__Code change snippets__
---+---
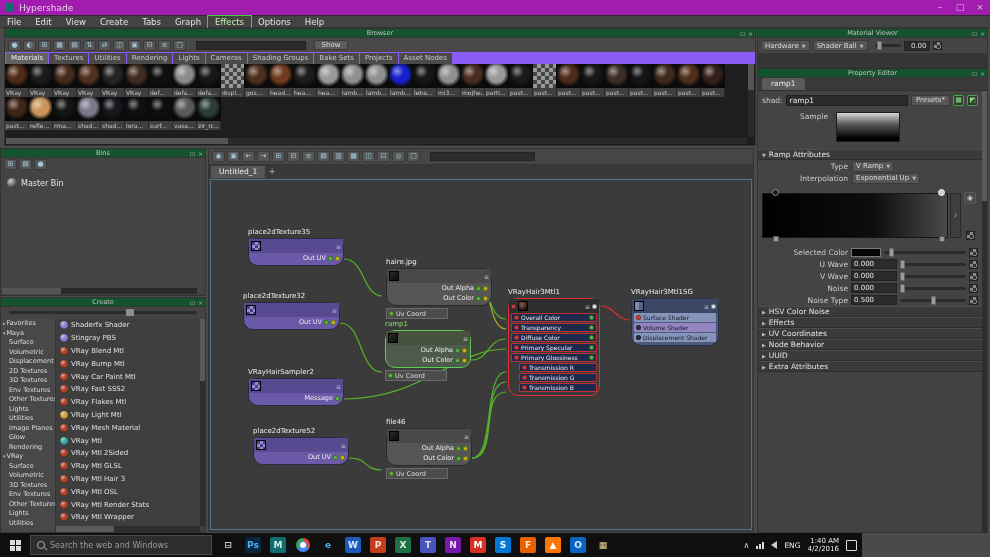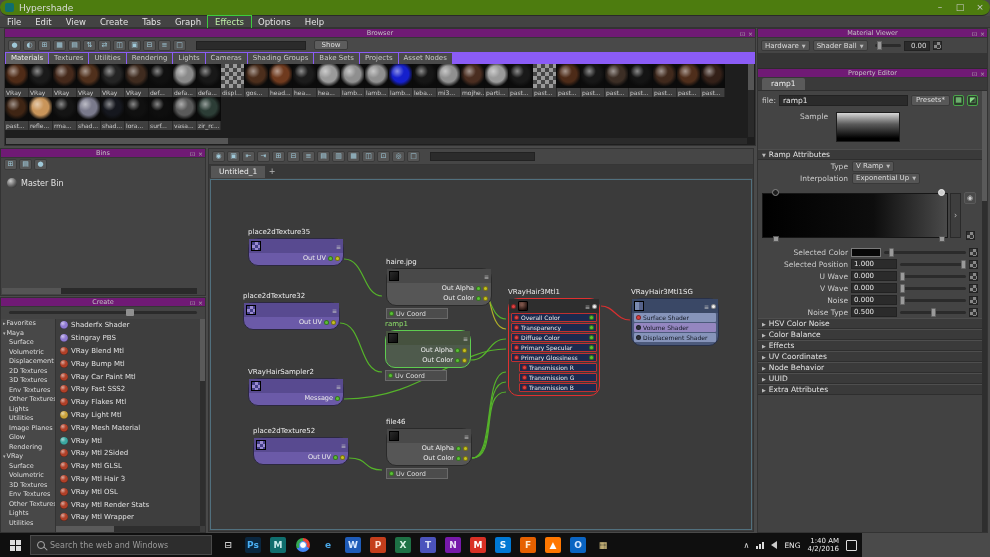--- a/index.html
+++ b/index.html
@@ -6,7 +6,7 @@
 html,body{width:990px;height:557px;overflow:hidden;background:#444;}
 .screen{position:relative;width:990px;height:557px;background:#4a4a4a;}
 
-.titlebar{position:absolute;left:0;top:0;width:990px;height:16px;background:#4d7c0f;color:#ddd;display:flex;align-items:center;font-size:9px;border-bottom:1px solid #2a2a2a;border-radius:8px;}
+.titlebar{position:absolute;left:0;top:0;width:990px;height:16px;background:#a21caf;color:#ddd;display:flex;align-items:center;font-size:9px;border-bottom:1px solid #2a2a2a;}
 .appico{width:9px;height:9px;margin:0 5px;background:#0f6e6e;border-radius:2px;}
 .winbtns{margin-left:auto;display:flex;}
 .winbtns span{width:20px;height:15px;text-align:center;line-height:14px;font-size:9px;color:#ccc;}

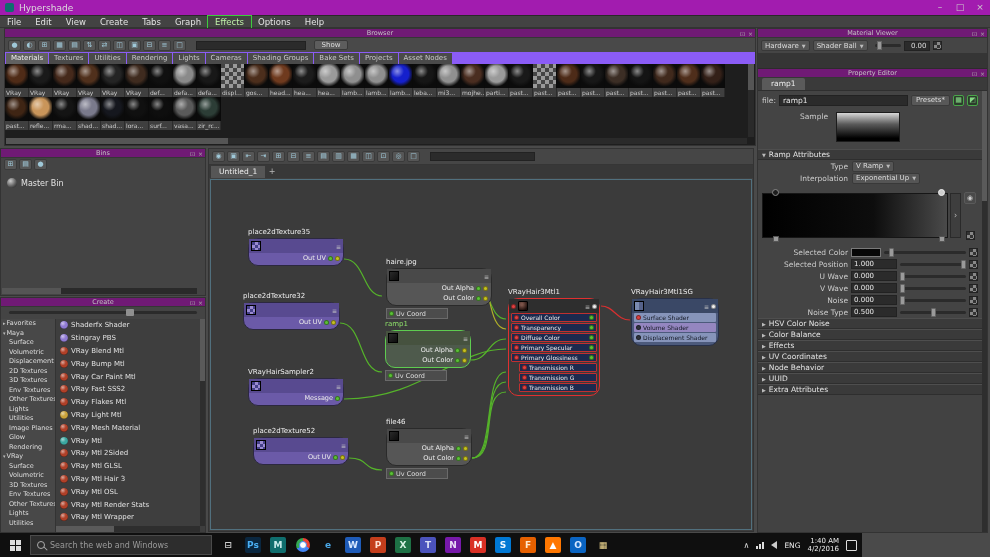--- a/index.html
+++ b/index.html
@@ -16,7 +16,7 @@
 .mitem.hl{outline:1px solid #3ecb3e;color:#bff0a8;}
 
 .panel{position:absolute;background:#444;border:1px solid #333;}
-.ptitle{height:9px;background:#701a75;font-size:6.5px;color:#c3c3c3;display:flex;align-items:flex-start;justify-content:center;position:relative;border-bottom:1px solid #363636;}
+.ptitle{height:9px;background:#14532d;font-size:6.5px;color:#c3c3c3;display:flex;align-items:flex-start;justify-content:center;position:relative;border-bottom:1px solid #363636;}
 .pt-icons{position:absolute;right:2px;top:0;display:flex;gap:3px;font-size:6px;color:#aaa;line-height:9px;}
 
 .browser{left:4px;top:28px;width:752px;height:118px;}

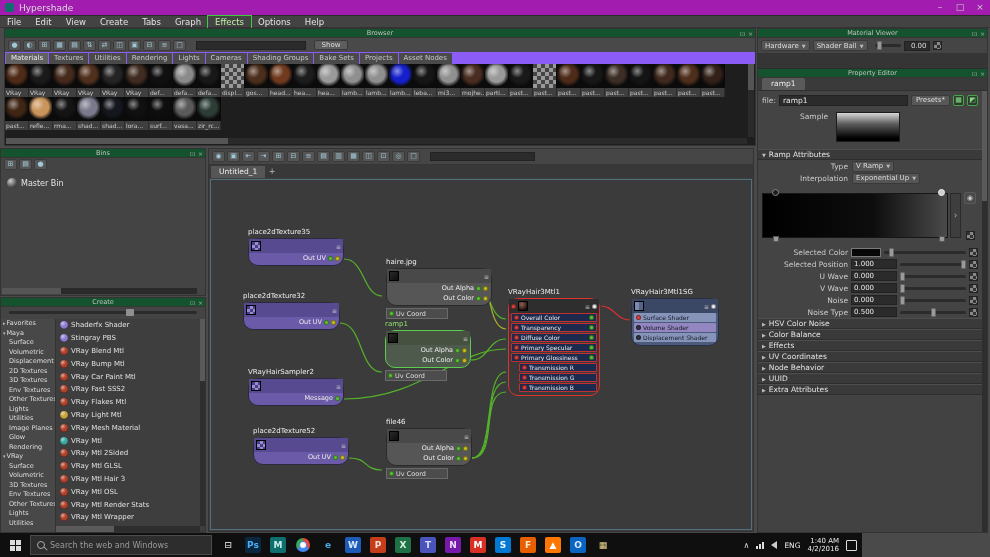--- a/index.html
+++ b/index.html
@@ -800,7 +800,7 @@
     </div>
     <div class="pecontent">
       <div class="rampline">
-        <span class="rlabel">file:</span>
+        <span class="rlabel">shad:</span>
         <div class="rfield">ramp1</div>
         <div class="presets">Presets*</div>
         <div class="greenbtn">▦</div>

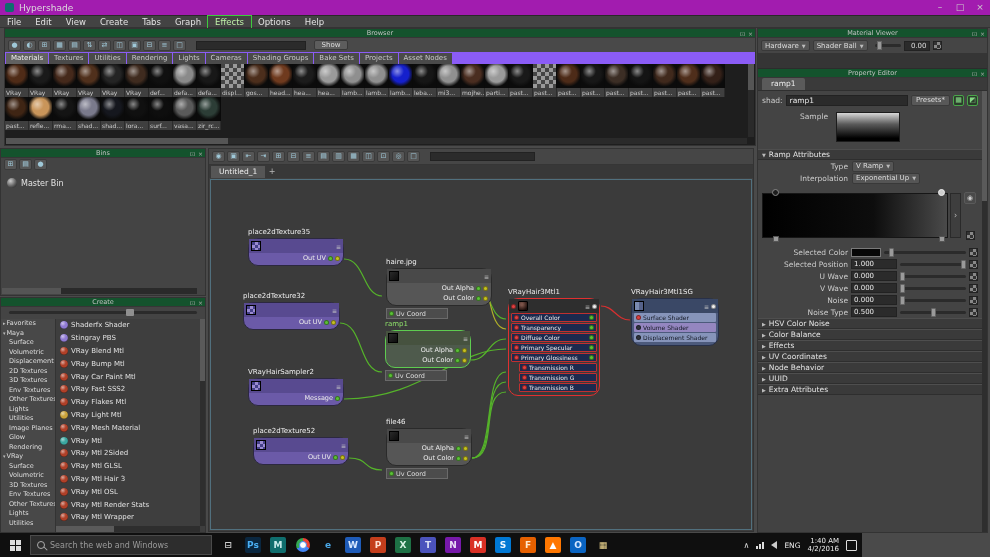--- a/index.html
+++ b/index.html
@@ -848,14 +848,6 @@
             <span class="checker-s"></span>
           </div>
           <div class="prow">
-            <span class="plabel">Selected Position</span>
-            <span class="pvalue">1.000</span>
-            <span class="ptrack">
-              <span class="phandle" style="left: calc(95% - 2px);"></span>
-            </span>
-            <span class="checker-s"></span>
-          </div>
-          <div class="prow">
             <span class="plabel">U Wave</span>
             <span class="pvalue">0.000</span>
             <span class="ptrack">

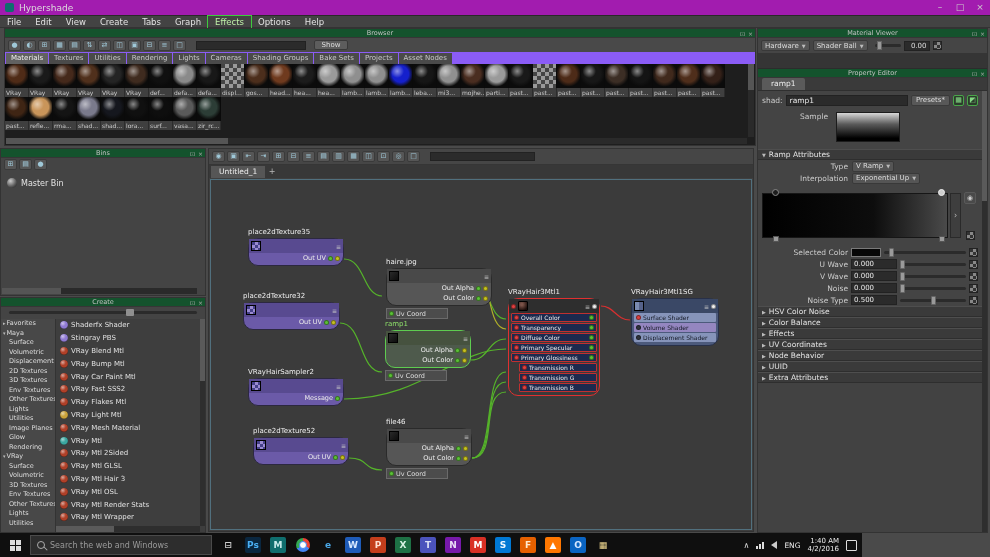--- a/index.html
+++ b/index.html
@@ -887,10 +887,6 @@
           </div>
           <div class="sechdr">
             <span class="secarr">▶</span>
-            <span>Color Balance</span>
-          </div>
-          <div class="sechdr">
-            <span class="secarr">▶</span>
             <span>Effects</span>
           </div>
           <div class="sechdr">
---+---
Look over the records above, and wherever a line contains the string "pvalue", copy that line.

-            <span class="pvalue">1.000</span>
             <span class="pvalue">0.000</span>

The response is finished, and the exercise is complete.